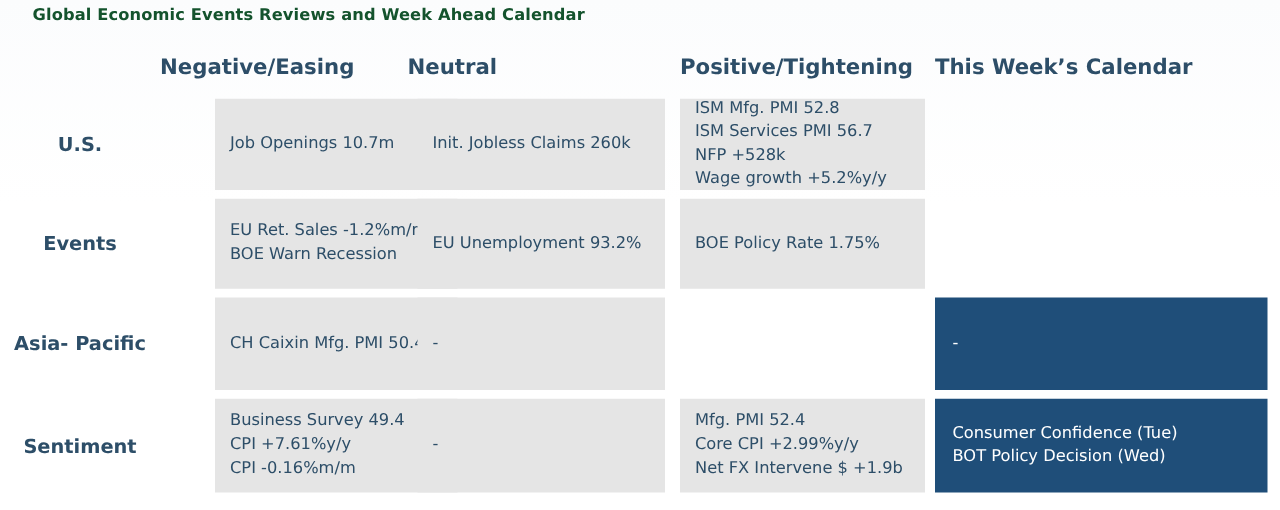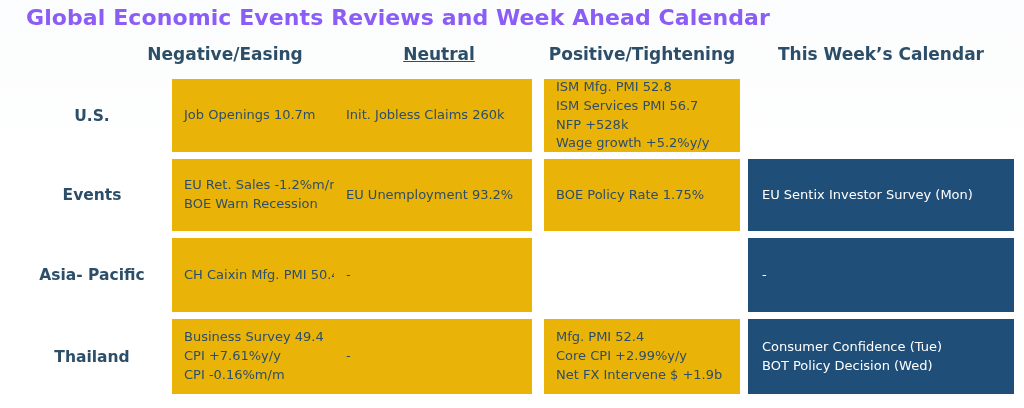--- a/index.html
+++ b/index.html
@@ -20,9 +20,9 @@
     position: absolute;
     left: 26px;
     top: 5px;
-    font-size: 22px;
+    font-size: 13px;
     font-weight: bold;
-    color: #8b5cf6;
+    color: #14532d;
     letter-spacing: 0.1px;
     white-space: nowrap;
   }

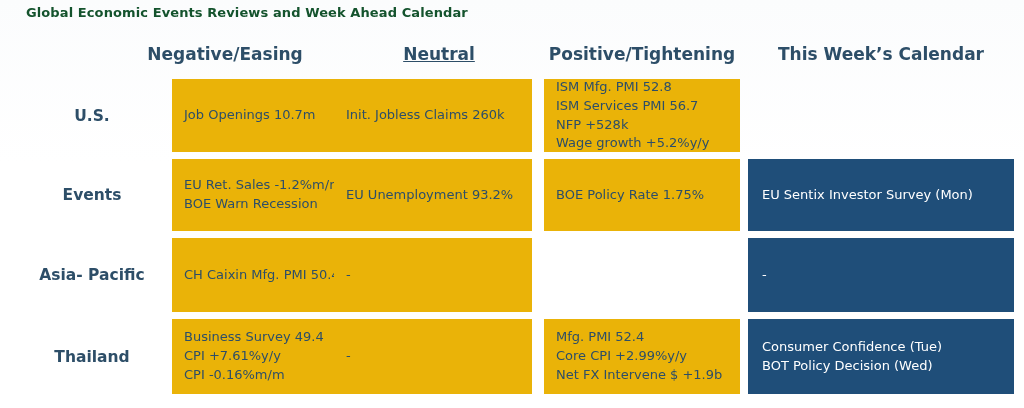--- a/index.html
+++ b/index.html
@@ -48,7 +48,6 @@
     top: 3px;
     height: 30px;
     line-height: 30px;
-    text-align: center;
     font-size: 17px;
     font-weight: bold;
     color: #2d4e68;

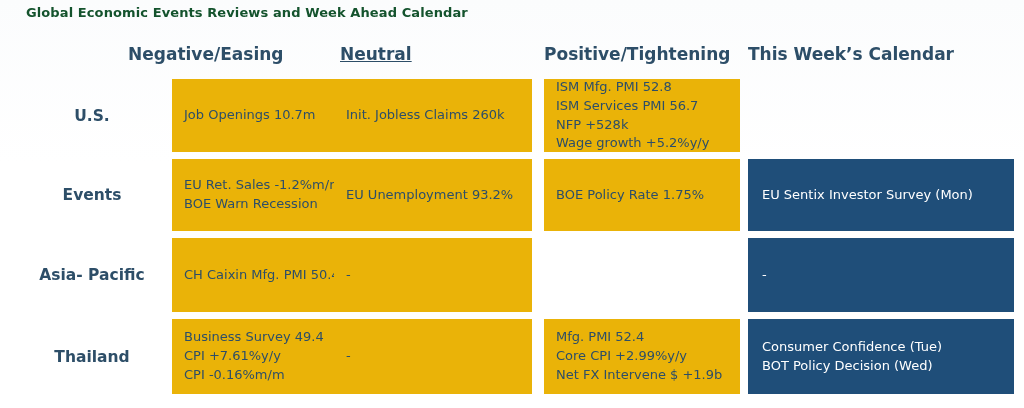--- a/index.html
+++ b/index.html
@@ -54,7 +54,7 @@
     white-space: nowrap;
   }
   .col-head.c0 { left: 128px; width: 194px; }
-  .col-head.c1 { left: 340px; width: 198px; text-decoration: underline; }
+  .col-head.c1 { left: 326px; width: 198px; }
   .col-head.c2 { left: 544px; width: 196px; }
   .col-head.c3 { left: 748px; width: 266px; }
 

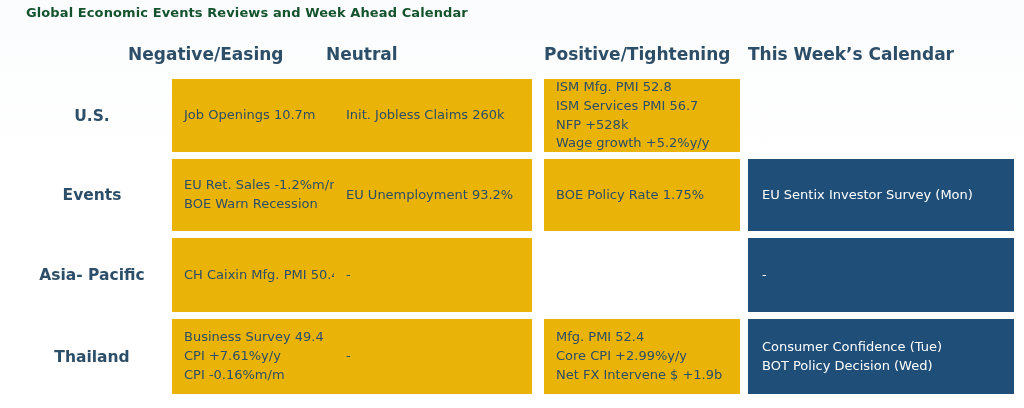--- a/index.html
+++ b/index.html
@@ -111,7 +111,7 @@
   .cell.c3 { left: 748px; width: 266px; padding-left: 14px; }
 
   .cell.gray {
-    background: #eab308;
+    background: #e5e5e5;
   }
   .cell.blue {
     background: #1f4e79;

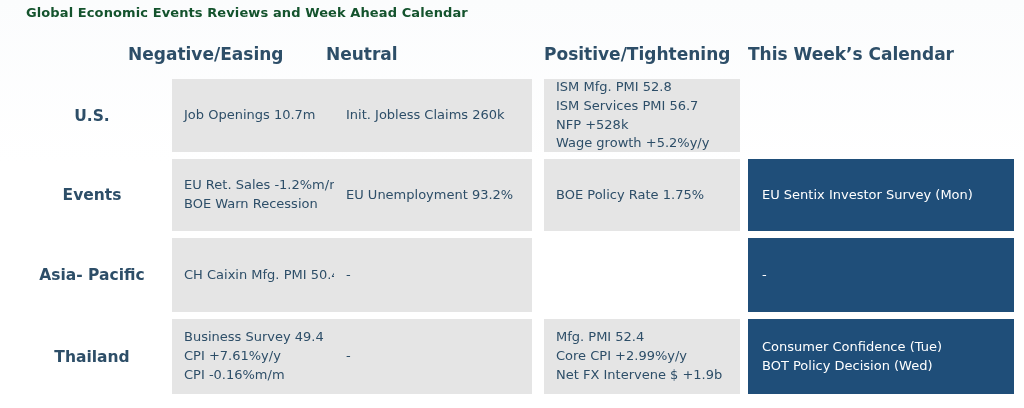--- a/index.html
+++ b/index.html
@@ -88,7 +88,6 @@
     font-weight: bold;
     color: #2d4e68;
     line-height: 1.18;
-    margin-left: 28px;
   }
 
   .cell {

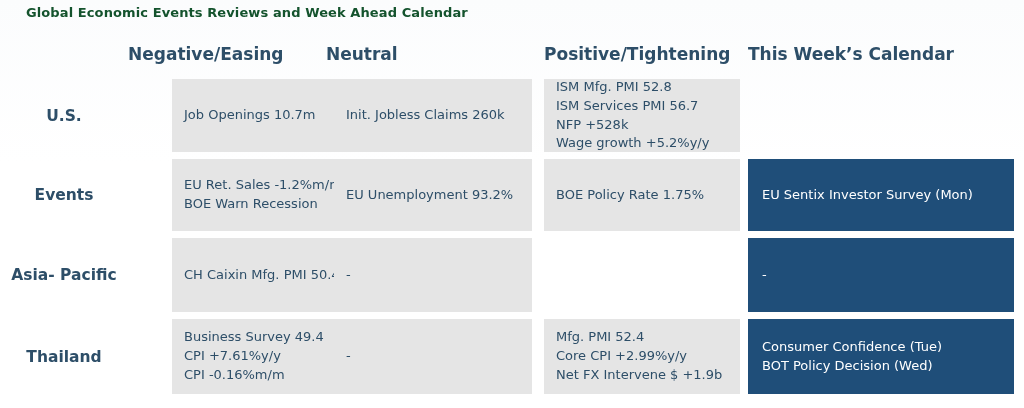--- a/index.html
+++ b/index.html
@@ -153,7 +153,6 @@
 BOE Warn Recession</span></div>
       <div class="cell c1 gray"><span class="txt">EU Unemployment 93.2%</span></div>
       <div class="cell c2 gray"><span class="txt">BOE Policy Rate 1.75%</span></div>
-      <div class="cell c3 blue"><span class="txt">EU Sentix Investor Survey (Mon)</span></div>
     </div>
 
     <div class="row r2">

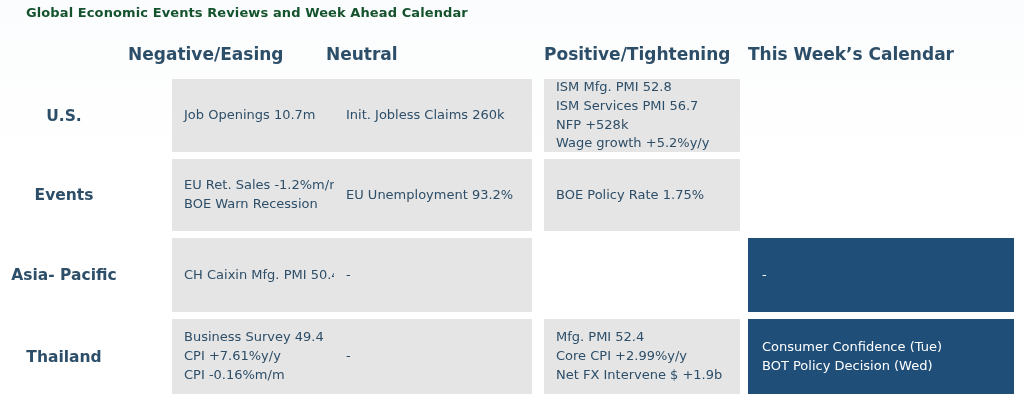--- a/index.html
+++ b/index.html
@@ -164,7 +164,7 @@
     </div>
 
     <div class="row r3">
-      <div class="row-label">Thailand</div>
+      <div class="row-label">Sentiment</div>
       <div class="cell c0 gray"><span class="txt">Business Survey 49.4
 CPI +7.61%y/y
 CPI -0.16%m/m</span></div>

◇ ◇ ◇

EXERCISE: The expected output is one number, the tally of lines above containing "Survey".

OUTPUT OF THE TASK: 2